Servicio a España. Parece razonable hablar de la Reina. ¡Qué poco diré! Y cuánto debería decir. Las palabras de la reina Victoria Eugenia se han cumplido; su gran alegría es el príncipe Felipe, el amor a sus hijas y a sus nietos, su afecto sencillo y dolorido al Rey. Sabino Fernández Campos decía: «¡Cuántas veces he visto llorar a la Reina! Sin embargo, siempre ha estado en su sitio: con una sonrisa, con un beso, con una pregunta oportuna ¡Qué bien pregunta la Reina!, con unas lágrimas ante el féretro de don Juan, con las caricias a un niño».
¿Hay que justificar la monarquía? Puesto que existe, pervivirá por su capacidad de mantener la unidad de España, de ser ejemplo de vida —su vida es toda como en un escenario: las paredes de palacio son transparentes—; por su sobriedad: somos un pueblo que aguanta muy mal la riqueza de los poderosos mientras otros sufren. Enrique Tierno habló a finales de los cincuenta de la monarquía funcional. Su función era contribuir a que España se gobernara democráticamente. Un conocido jurista ha escrito que la monarquía se justifica por su capacidad empresarial en el ámbito internacional. Pienso que más bien su función es compartir con todos los españoles sus alegrías y sufrimientos.
Desde hace algo más de un año el Reino de España vive como una monarquía dual. El Rey tiene una capacidad de movimiento limitada. El príncipe de Asturias le sustituye en todo lo que no es estricta función del Jefe del Estado. Se ha abierto un campo de acción para el príncipe de Asturias. Vive como si fuera rey sin serlo. Su vida es como «un caso» de las escuelas de negocios.
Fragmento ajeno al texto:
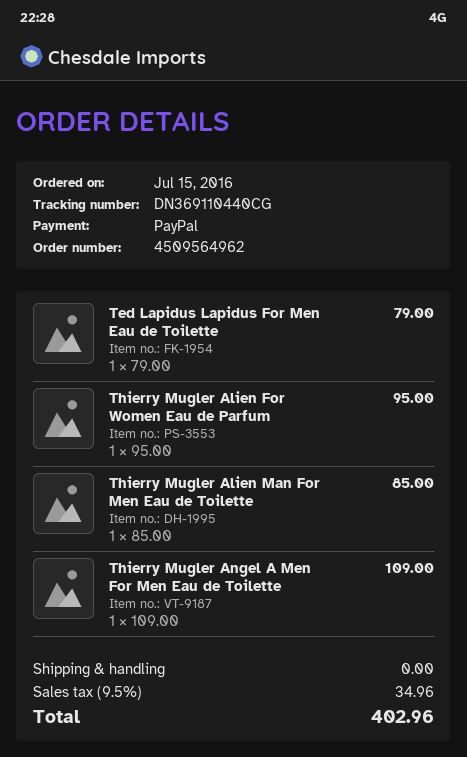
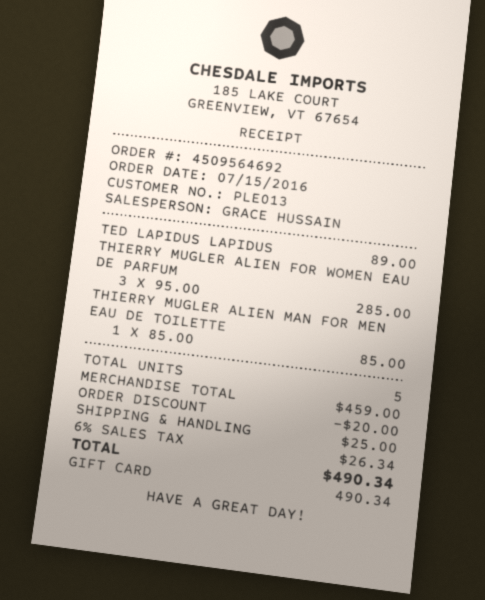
order number: 4509564962 -> 4509564692
payment method: PayPal -> gift card
Ted Lapidus Lapidus For Men Eau de Toilette: 1 x 79.00 = 79.00 -> 1 x 89.00 = 89.00
Thierry Mugler Alien For Women Eau de Parfum: 1 x 95.00 = 95.00 -> 3 x 95.00 = 285.00
Thierry Mugler Angel A Men For Men Eau de Toilette: 1 x 109.00 = 109.00 -> none
discount: none -> 20.00
shipping: 0.00 -> 25.00
tax: 9.5% = 34.96 -> 6% = 26.34
total: 402.96 -> 490.34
No puede errar muchas veces. Es razonable que actúe bien ante tres cuestiones fundamentales: no tener prisas en ser rey —es decir, no contrariar a su padre—; ayudar con sugerencias —sin imponer— a la princesa de Asturias a ser «Alteza real» y «no persona privada», y conocer a fondo y servir a todos los españoles.
En una sociedad cuya mayoría rechaza los compromisos definitivos, debo hacer una precisión. Me reclamo de esa tradición anglosajona que tanto llamó la atención a Alexis de Tocqueville en su viaje por los Estados Unidos. Su fineza de espíritu se sintió atraída por la importancia que daban los norteamericanos a la armonía conyugal. Un político recibía alabanzas por su fidelidad matrimonial. Era evidente a ojos norteamericanos que esa lealtad privada comportaba que no robaría a la sociedad a la que servía, ni mentiría a sus electores y en el desempeño de su cargo público.
Es decir, tres grandes virtudes públicas: veracidad, honradez y lealtad.